## DATA PROVIDED:
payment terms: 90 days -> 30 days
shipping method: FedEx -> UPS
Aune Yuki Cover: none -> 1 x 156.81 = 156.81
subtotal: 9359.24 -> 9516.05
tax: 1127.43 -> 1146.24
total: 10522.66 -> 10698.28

* * *

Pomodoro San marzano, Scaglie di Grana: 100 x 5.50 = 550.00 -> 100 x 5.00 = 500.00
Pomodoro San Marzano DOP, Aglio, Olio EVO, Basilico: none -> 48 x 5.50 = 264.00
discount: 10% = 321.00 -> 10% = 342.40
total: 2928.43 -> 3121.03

## ASSIGNMENT:
Among the records above, find each line containing the string "none" and copy it.

## SOLUTION FOR THIS EXERCISE:
Aune Yuki Cover: none -> 1 x 156.81 = 156.81
Pomodoro San Marzano DOP, Aglio, Olio EVO, Basilico: none -> 48 x 5.50 = 264.00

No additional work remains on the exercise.